Normandy Day 1

Today was our first day in Normandy, France. After a nice breakfast (containing scrambled eggs) we met our tour guide who took us to a site where the 52nd airborne division landed before D-Day. We were told an incredible story of two American soldiers that were best friends during the war but got wounded and separated during a fight. After the war they both assumed the other was dead. However, 60 years later they were reunited through a series of phone calls and family members information.

The area we were in today was where the “A” division landed in the flooded fields. The paratroopers landed with an average of 150lbs of equipment on their person at 20mph. The objective of this division was to defend a bridge from the Germans. This bridge served as one of the few modes to get vehicles farther inland.

Our next point of interest was a village about 30 minutes from Bayeux. In this village there were American paratroopers dropped incidentally in the middle of the night. One of the paratroopers landed on top of the church where he was hanging for hours hiding from German soldiers. After he was cut free we learned that he lived on past D-Day.

The main attraction of the day was Utah beach. We went for a walk all the way out to the German pilings still sitting in the sand from D-Day. This was an indescribable experience – unreal to think about the bloodshed and the lives that were lost along this 60 miles of coastline.

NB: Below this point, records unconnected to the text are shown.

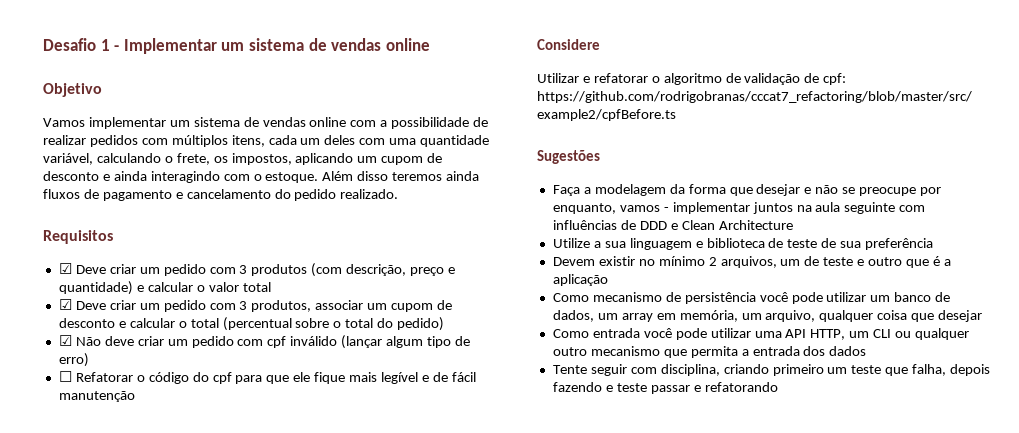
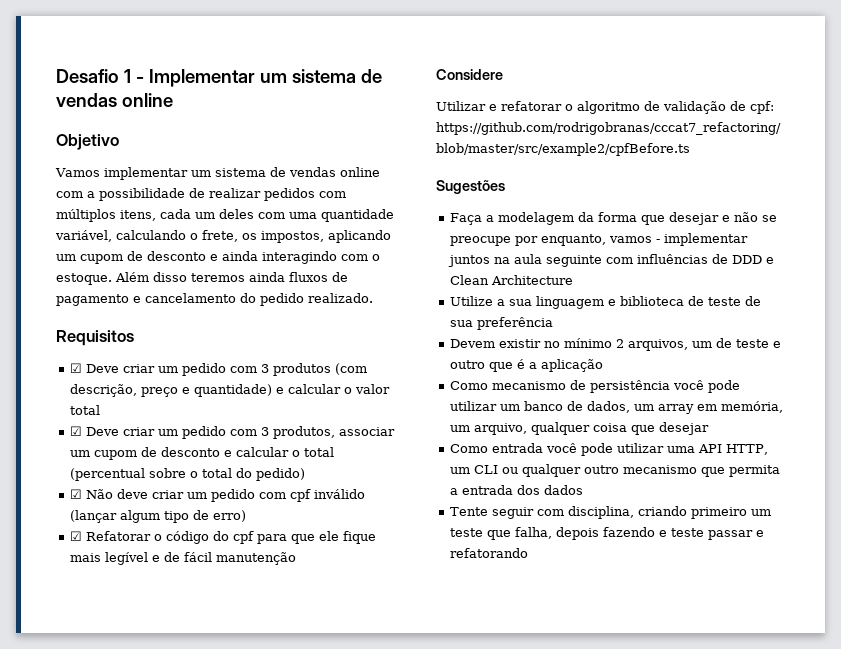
- ☐ Refatorar o código do cpf para que ele fique mais legível e de fácil manutenção
+ ☑ Refatorar o código do cpf para que ele fique mais legível e de fácil manutenção

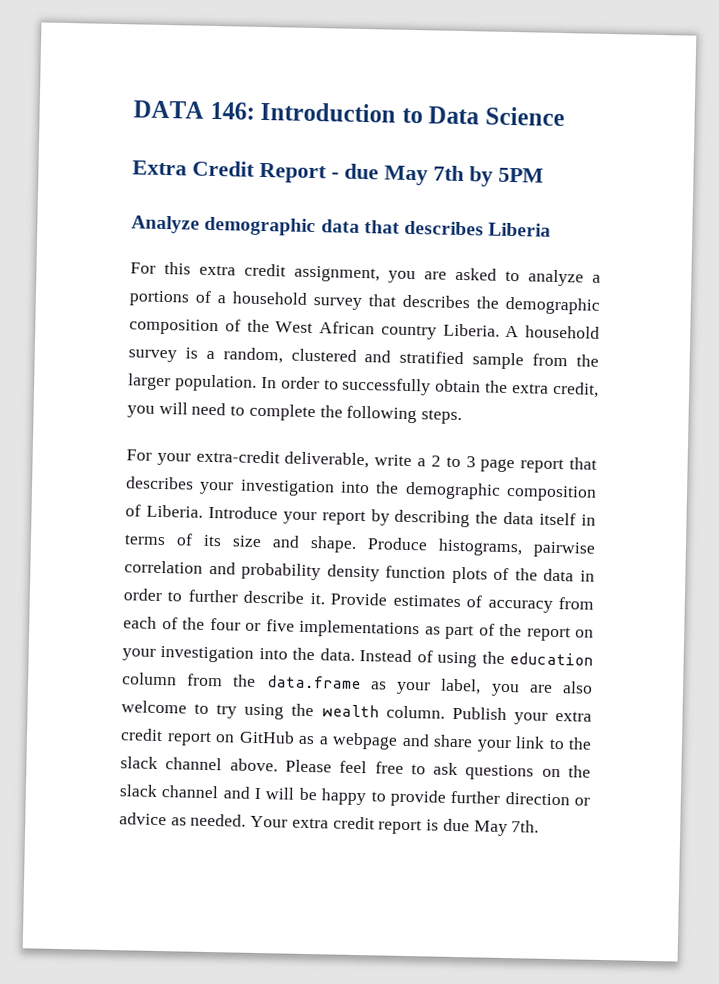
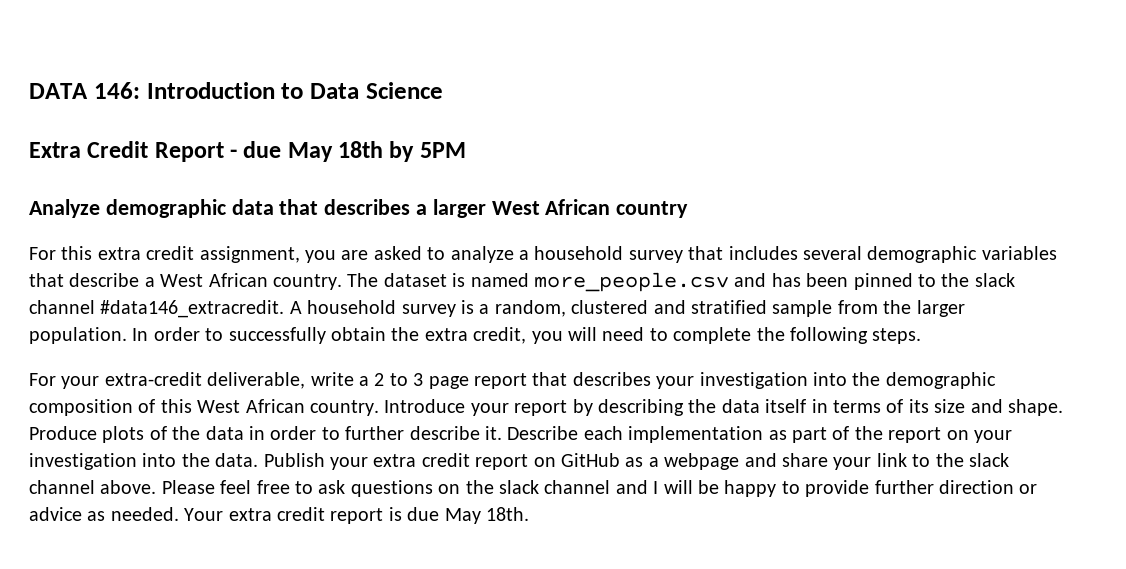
- Extra Credit Report - due May 7th by 5PM
+ Extra Credit Report - due May 18th by 5PM
- Analyze demographic data that describes Liberia
+ Analyze demographic data that describes a larger West African country
- For this extra credit assignment, you are asked to analyze a portions of a household survey that describes the demographic composition of the West African country Liberia.
+ For this extra credit assignment, you are asked to analyze a household survey that includes several demographic variables that describe a West African country. The dataset is named more_people.csv and has been pinned to the slack channel #data146_extracredit.
- For your extra-credit deliverable, write a 2 to 3 page report that describes your investigation into the demographic composition of Liberia.
+ For your extra-credit deliverable, write a 2 to 3 page report that describes your investigation into the demographic composition of this West African country.
- Produce histograms, pairwise correlation and probability density function plots of the data in order to further describe it.
+ Produce plots of the data in order to further describe it.
- Provide estimates of accuracy from each of the four or five implementations as part of the report on your investigation into the data.
+ Describe each implementation as part of the report on your investigation into the data.
- Instead of using the education column from the data.frame as your label, you are also welcome to try using the wealth column.
- Your extra credit report is due May 7th.
+ Your extra credit report is due May 18th.

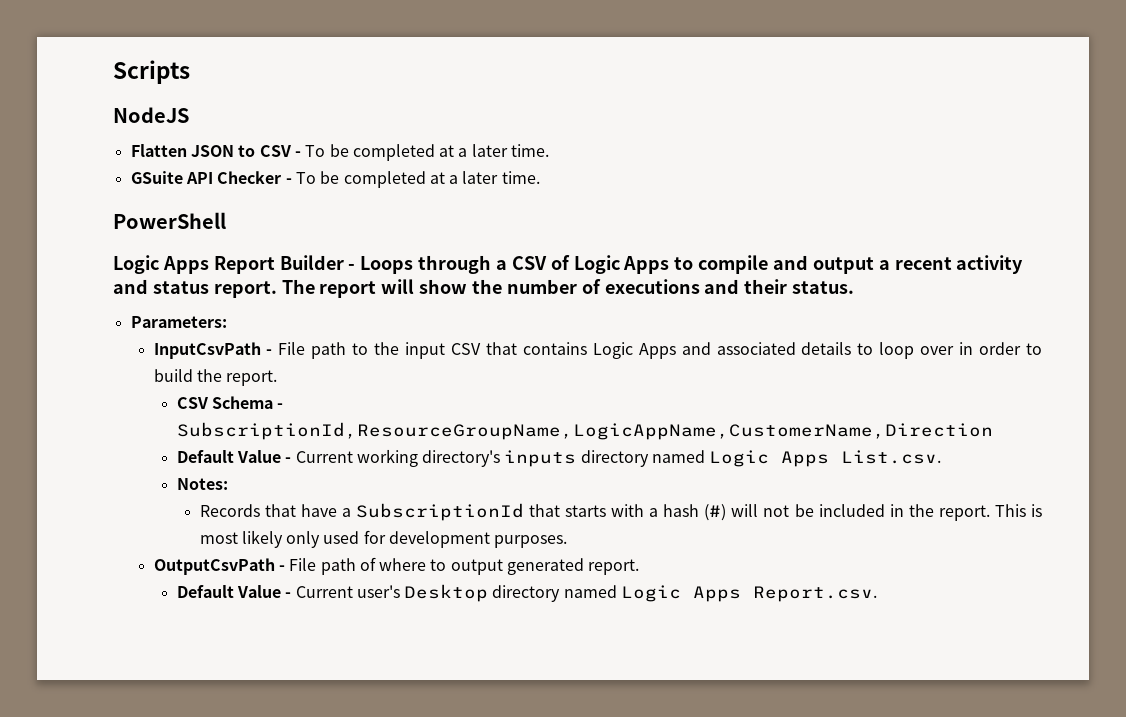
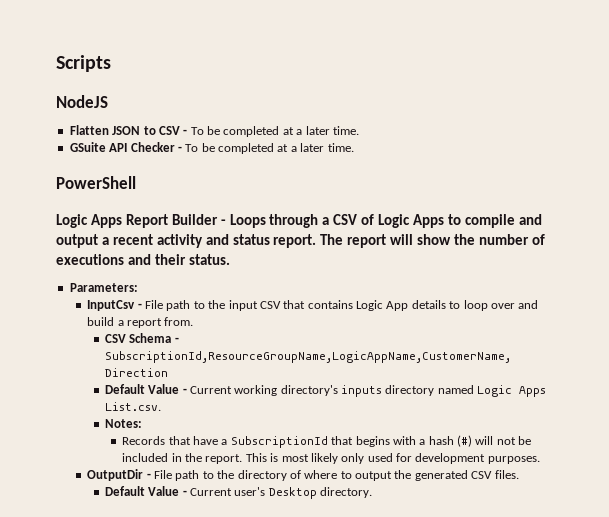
- InputCsvPath - File path to the input CSV that contains Logic Apps and associated details to loop over in order to build the report.
+ InputCsv - File path to the input CSV that contains Logic App details to loop over and build a report from.
- Records that have a SubscriptionId that starts with a hash (#) will not be included in the report.
+ Records that have a SubscriptionId that begins with a hash (#) will not be included in the report.
- OutputCsvPath - File path of where to output generated report.
+ OutputDir - File path to the directory of where to output the generated CSV files.
- Default Value - Current user's Desktop directory named Logic Apps Report.csv.
+ Default Value - Current user's Desktop directory.

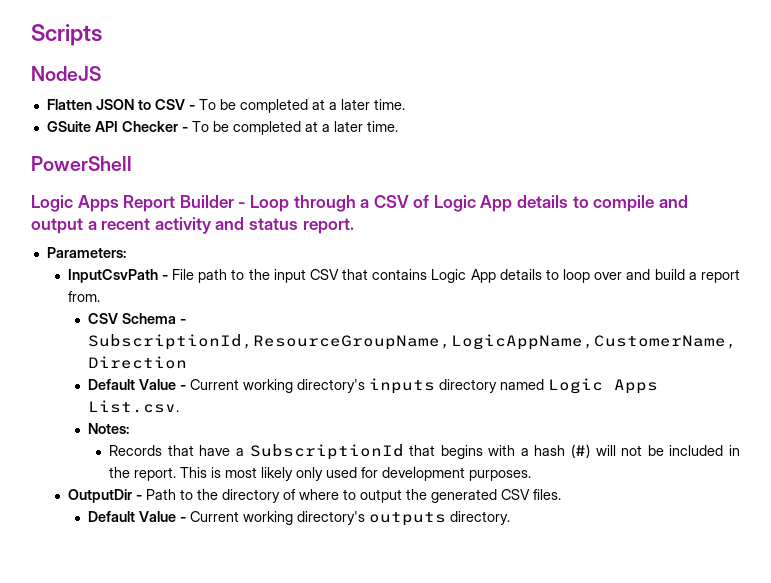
- Logic Apps Report Builder - Loops through a CSV of Logic Apps to compile and output a recent activity and status report. The report will show the number of executions and their status.
+ Logic Apps Report Builder - Loop through a CSV of Logic App details to compile and output a recent activity and status report.
- InputCsv - File path to the input CSV that contains Logic App details to loop over and build a report from.
+ InputCsvPath - File path to the input CSV that contains Logic App details to loop over and build a report from.
- OutputDir - File path to the directory of where to output the generated CSV files.
+ OutputDir - Path to the directory of where to output the generated CSV files.
- Default Value - Current user's Desktop directory.
+ Default Value - Current working directory's outputs directory.

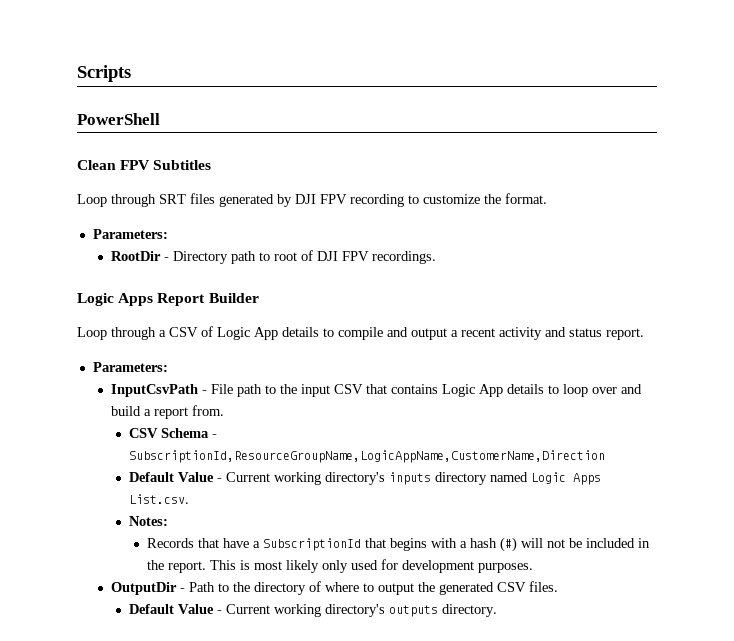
- NodeJS
- Flatten JSON to CSV - To be completed at a later time.
- GSuite API Checker - To be completed at a later time.
  PowerShell
+ Clean FPV Subtitles
+ Loop through SRT files generated by DJI FPV recording to customize the format.
+ Parameters:
+ RootDir - Directory path to root of DJI FPV recordings.
- Logic Apps Report Builder - Loop through a CSV of Logic App details to compile and output a recent activity and status report.
+ Logic Apps Report Builder
+ Loop through a CSV of Logic App details to compile and output a recent activity and status report.

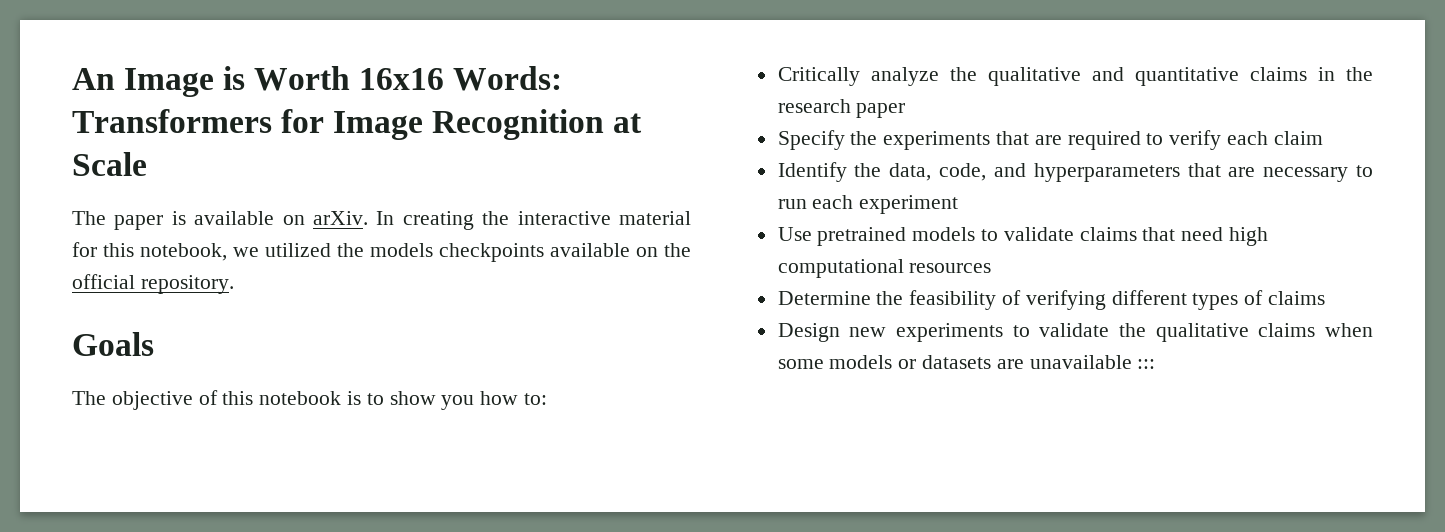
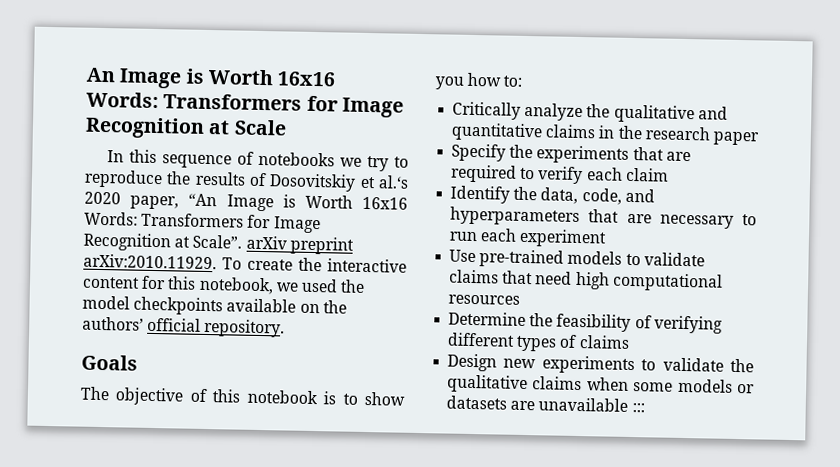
- The paper is available on arXiv. In creating the interactive material for this notebook, we utilized the models checkpoints available on the official repository.
+ In this sequence of notebooks we try to reproduce the results of Dosovitskiy et al.‘s 2020 paper, “An Image is Worth 16x16 Words: Transformers for Image Recognition at Scale”. arXiv preprint arXiv:2010.11929. To create the interactive content for this notebook, we used the model checkpoints available on the authors’ official repository.
- Use pretrained models to validate claims that need high computational resources
+ Use pre-trained models to validate claims that need high computational resources

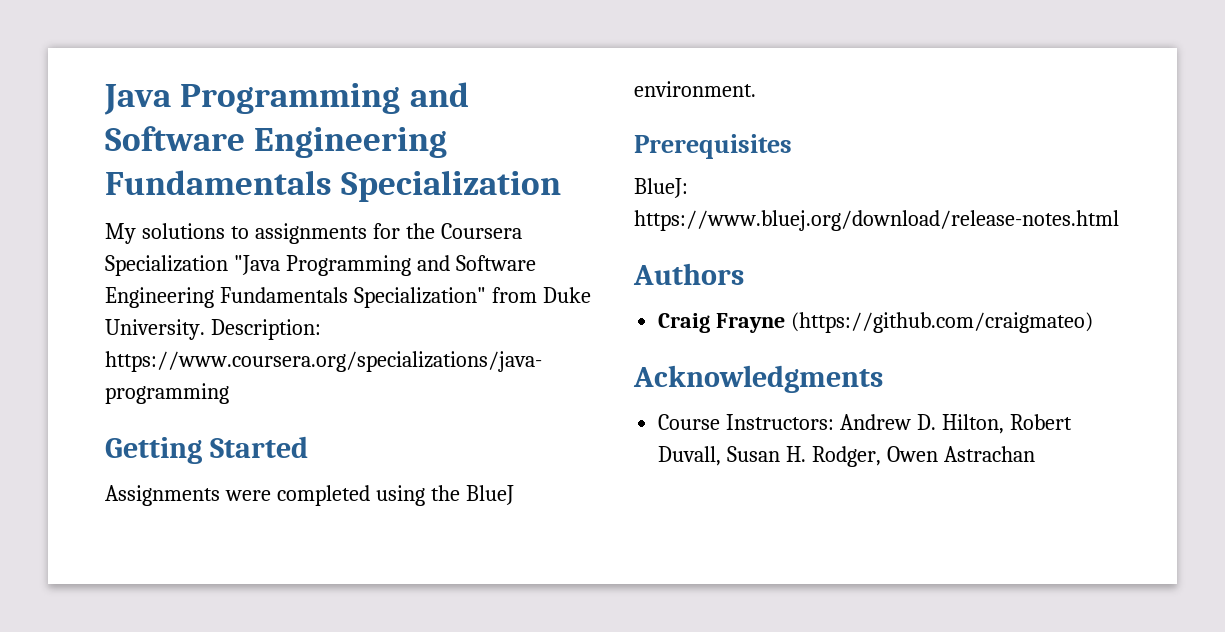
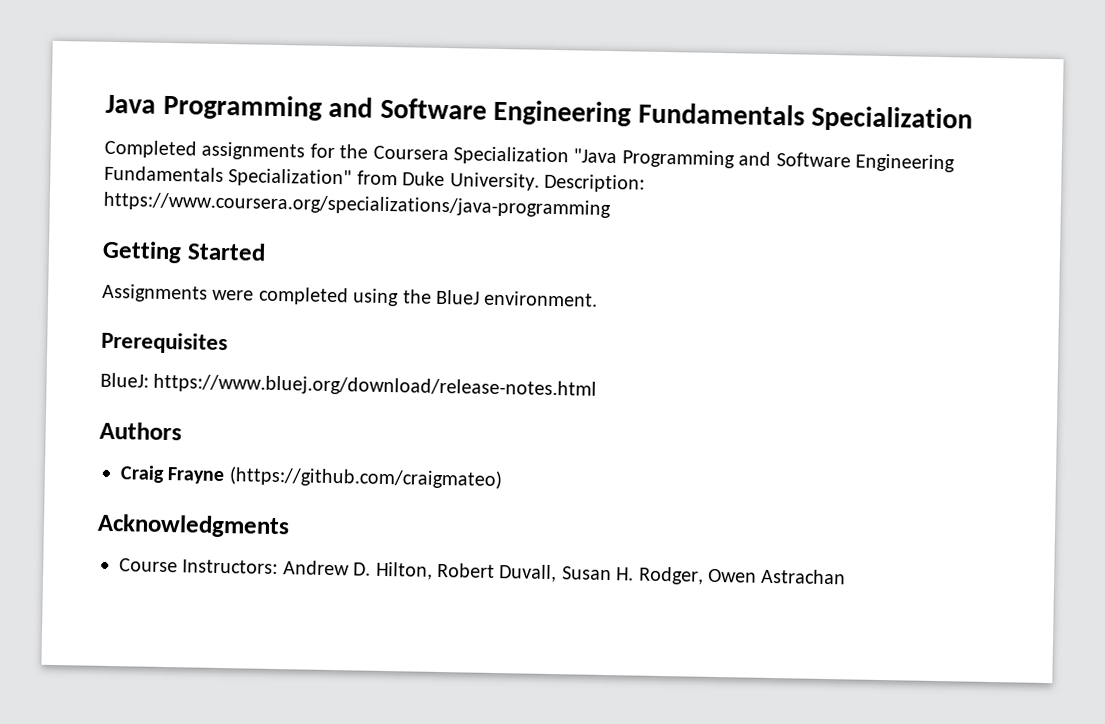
- My solutions to assignments for the Coursera Specialization "Java Programming and Software Engineering Fundamentals Specialization" from Duke University.
+ Completed assignments for the Coursera Specialization "Java Programming and Software Engineering Fundamentals Specialization" from Duke University.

Our last stop of the day was a church in the village of Angoville. This church was the center of one of the D-Day battles. It flip flopped between the German and American power throughout the fighting. However, two American medics turned it into a hospital that served anyone; French, German, and American. Not a bullet was fired inside the church nor at the building. These two medics saved hundreds of lives on D-Day.

I write to you now from our tour bus with that cool Frenchmen driver Phillipe. We’re on our way back to our hotel in Bayeux where we will decompress and head out to dinner!